PopPopulation: 19.5 million (2018, Eurostat)

EuroGDP: €188 billion (2017, Eurostat)

GDP/capita €9 600 (2017, Eurostat)

 

 

 


Overview of the Romanian fisheries and aquaculture sector

 

Marine fisheries sector

ROM Fish

Situated in south-east Europe, Romania has a coastline 256 km long, which represents 5.3% of the total Black Sea coastline and 0.5% of the total coastline of the 23 EU coastal Member States. Around 900 000 people, or 4.5% of Romania's total population, live in coastal areas.
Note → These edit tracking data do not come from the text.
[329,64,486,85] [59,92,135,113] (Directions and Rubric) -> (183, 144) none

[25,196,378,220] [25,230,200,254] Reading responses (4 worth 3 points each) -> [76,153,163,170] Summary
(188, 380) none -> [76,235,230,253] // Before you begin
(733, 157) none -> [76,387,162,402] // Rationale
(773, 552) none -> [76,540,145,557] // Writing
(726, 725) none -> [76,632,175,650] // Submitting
Marine fishing is exclusively in Romanian territorial waters in the Black Sea. The sector employs 757 fishermen. The national fishing fleet is largely small-scale, i.e. vessels less than 12 metres in length. Romania had 155 registered vessels in 2017, with the overwhelming majority (131) being less than 12 meters. Only 5 vessels are between 18 and 29 meters. In 2017, marine catches and landings totaled 9 553 tonnes due to the increased demand for rapana, which totaled 9 244 tonnes. The fleet targets small pelagic species, such as European anchovy (Engraulis encrasicolus) and European sprat (Sprattus sprattus). In addition, it catches flatfish (turbot (Psetta maxima)), some shark / dogfish. In fact, taking out the sea snail from the total marine catch, only 309 tonnes of other seafood is caught in the marine sector.
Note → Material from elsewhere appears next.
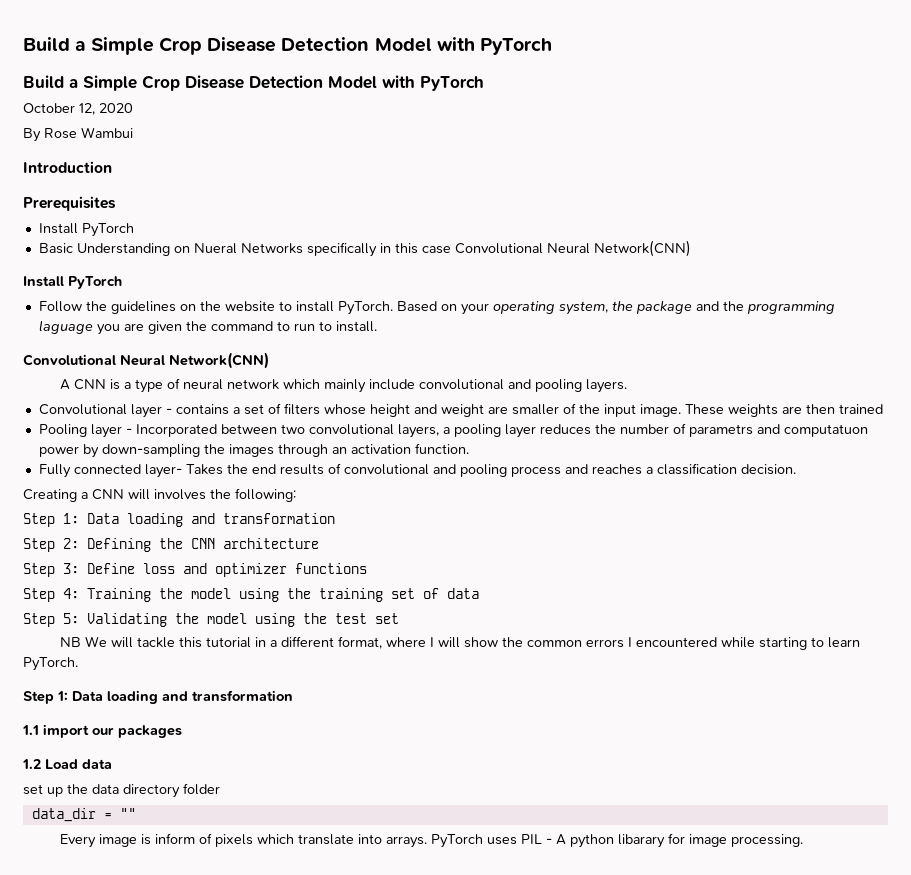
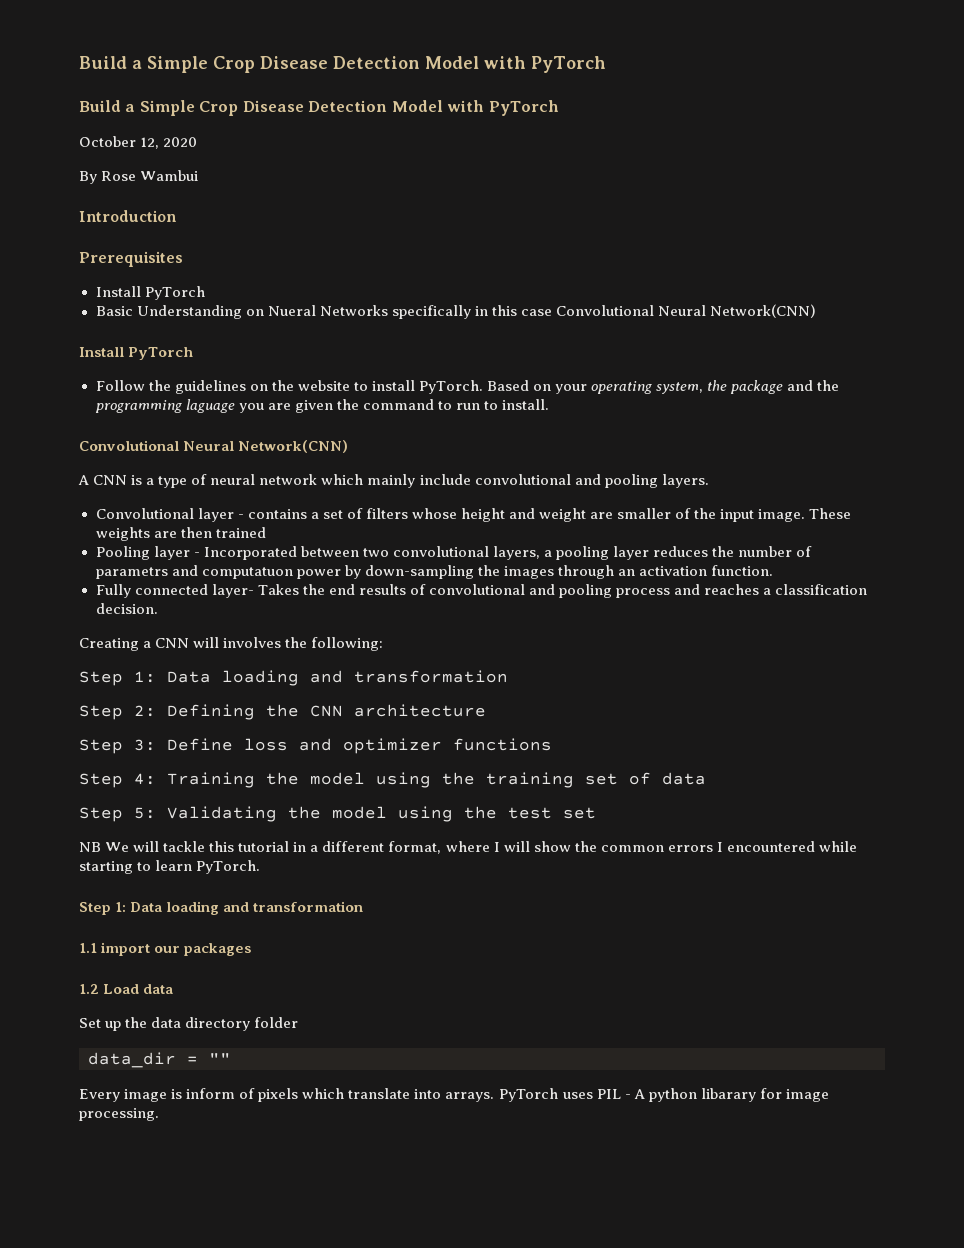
[23,784,43,795] set -> [79,1018,101,1028] Set

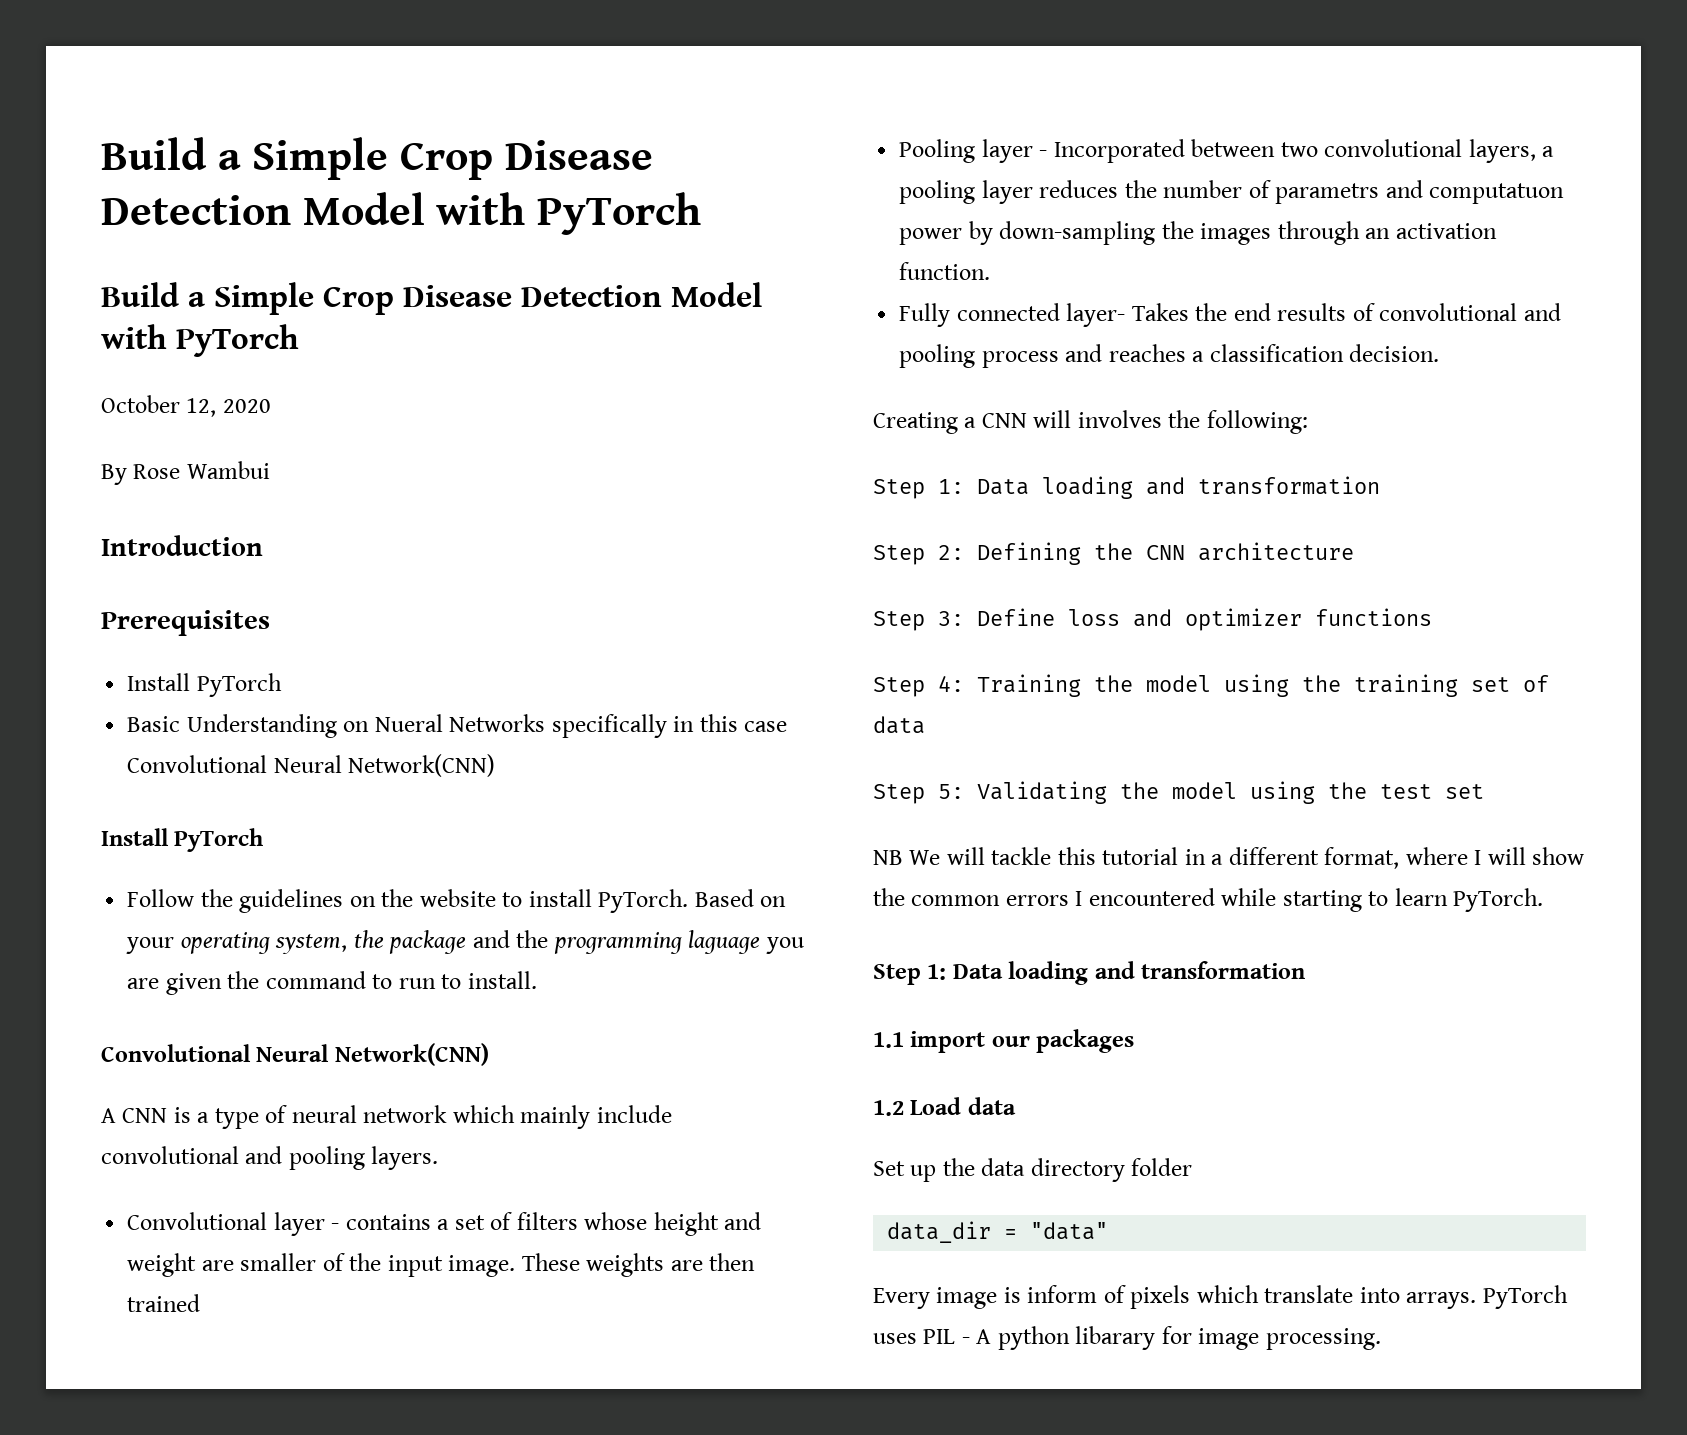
[209,1053,231,1064] "" -> [1030,1222,1109,1240] "data"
European sprat and turbot are subject to TAC’s (Total Allowable Catches). In 2019, the quota for sprat was 3 442 tonnes while the quota for turbot was 57 tonnes, but catches were far lower, only 28 tonnes for sprat and 43 tonnes for turbot. The fishing activity is seasonal and is dependent on the weather conditions in the Black Sea, where there are large differences of temperature between winter and summer, as well as strong winds.
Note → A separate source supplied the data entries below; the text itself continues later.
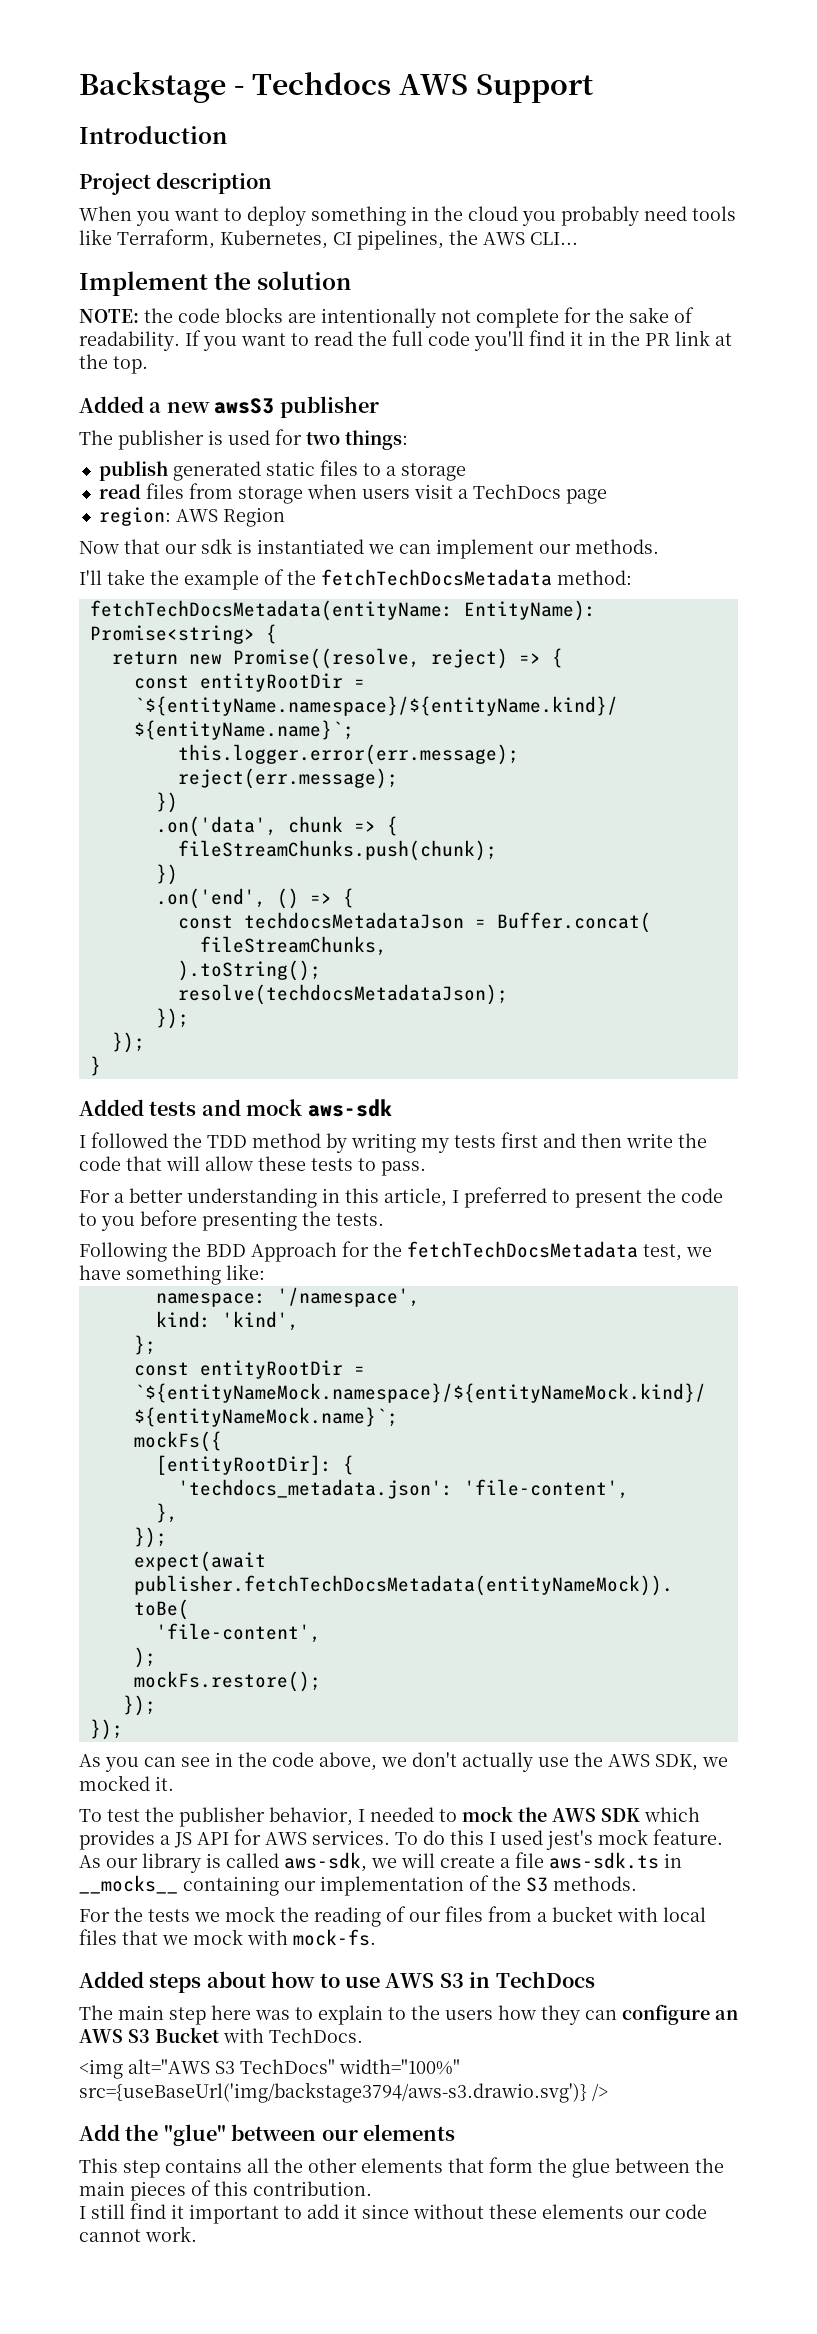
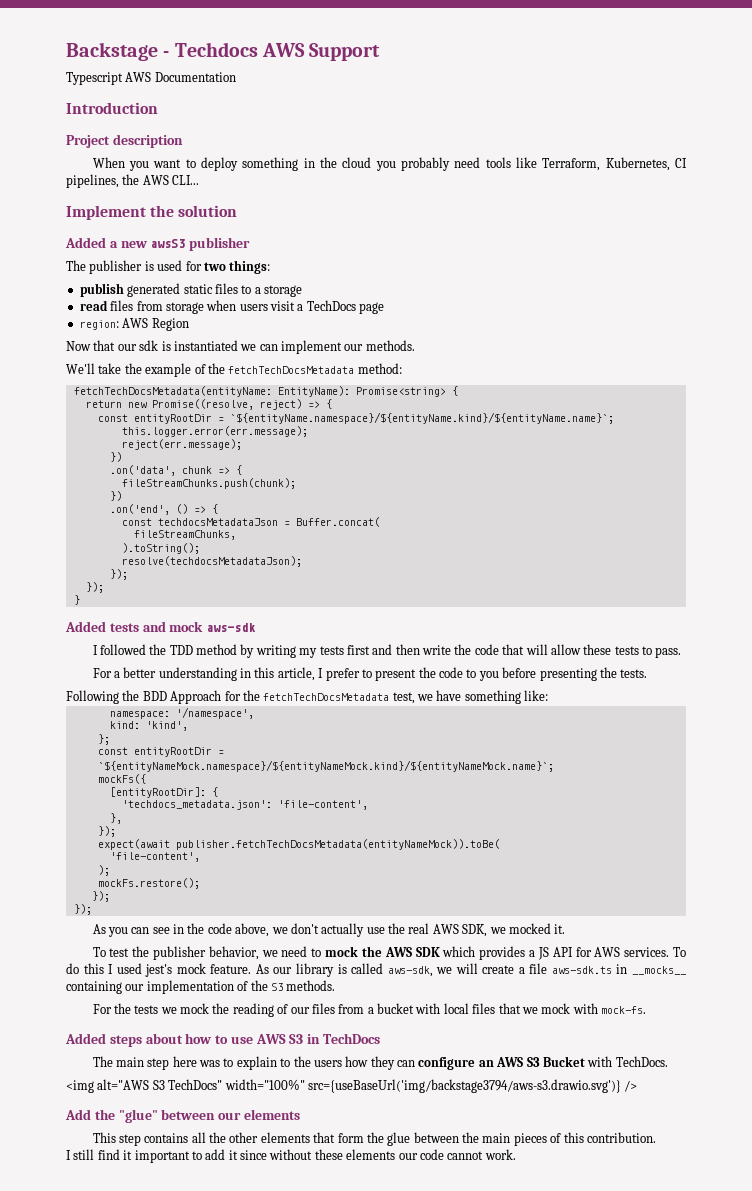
(594, 88) none -> [66,72,236,85] // Typescript AWS Documentation
[79,307,694,328] [79,330,732,351] [79,354,148,374] // NOTE: the code blocks are intentionally not complete for the sake of readability. If you want to read the full code you'll find it in the PR link at the top. -> (238, 211) none
[79,570,102,585] I'll -> [66,363,95,374] We'll
[464,1187,547,1208] preferred -> [325,668,360,681] prefer
(603, 1759) none -> [408,923,430,934] real
[358,1807,434,1822] I needed -> [261,946,308,957] we need

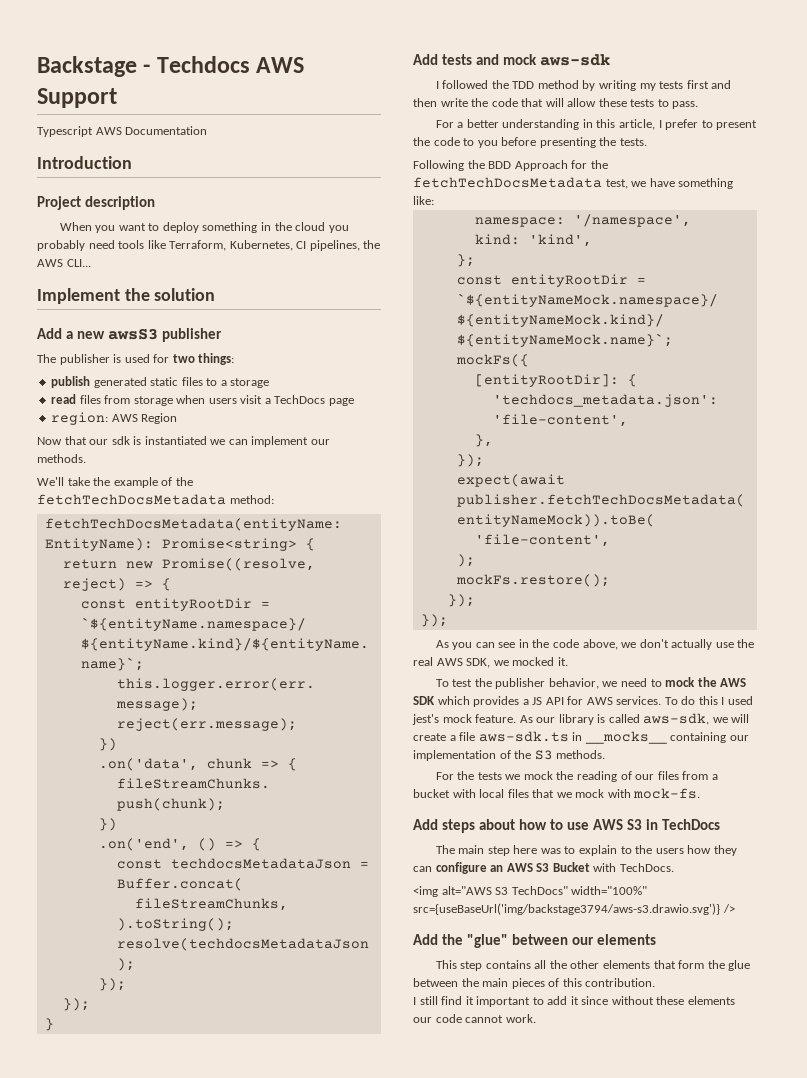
[65,237,106,248] Added -> [37,328,62,339] Add
[65,621,106,632] Added -> [413,54,438,65] Add
[65,1033,106,1044] Added -> [413,819,438,830] Add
All fish landed is used for human consumption. The main ports used by fishers for landing catches are Mangalia, Olimp, Costineşti, Mamaia, and Cape Midia. Fisheries and aquaculture are of particular importance in remote areas, where they represent the only source of income for local populations.

Inland fisheries

The total area of inland waters is more than 7 000 km², about 3% of the total area of the country. The Danube has a total length of 1 074 km in Romania, corresponding to about 3 430 km² and holding an average of about 2.23 million m³ of water. The most important inland fisheries are located there. Other areas which are of interest for inland fisheries activities are estimated at 500 000 ha of stagnating waters, 66 000 km of running waters in the mountain, hill, and plain areas.

Inland fishing is a full-time occupation practiced mainly by traditional fishers. In most cases it is a subsistence activity. Commercial inland fishing takes place in rivers, ponds, and reservoirs, including the Danube River, the Danube Delta, and Danube Delta Biosphere Reserve. In 2017, around 2 731 fishing boats and over 4 103 fishermen were involved in inland fishing, with a total estimated catch of 3 592 tonnes. Almost all (96%) the vessels and the fishermen (97%) are concentrated on the Danube and its overflow areas, the Delta, and some of its former lagoons.

Cyprinid species dominate the catch. Goldfish (Carassius auratus), and freshwater bream (Abramis brama) account for 41% and 10% respectively of the total. Of the remainder, 13% is pontic shad (Alosa pontica), a member of the herring family.

 

Aquaculture

ROM Aqua

Aquaculture is predominantly freshwater, and the country's land resources and availability of inland waters provide excellent conditions for fish farming. The most important cultured fish species are members of the cyprinids, particularly common carp. Other species are trout, zander and pike. In total, the aquaculture sector produced 12 209 tonnes in 2017. The growth in aquaculture production can be attributed to the expanded production of common carp in polyculture, extensively or semi-intensively.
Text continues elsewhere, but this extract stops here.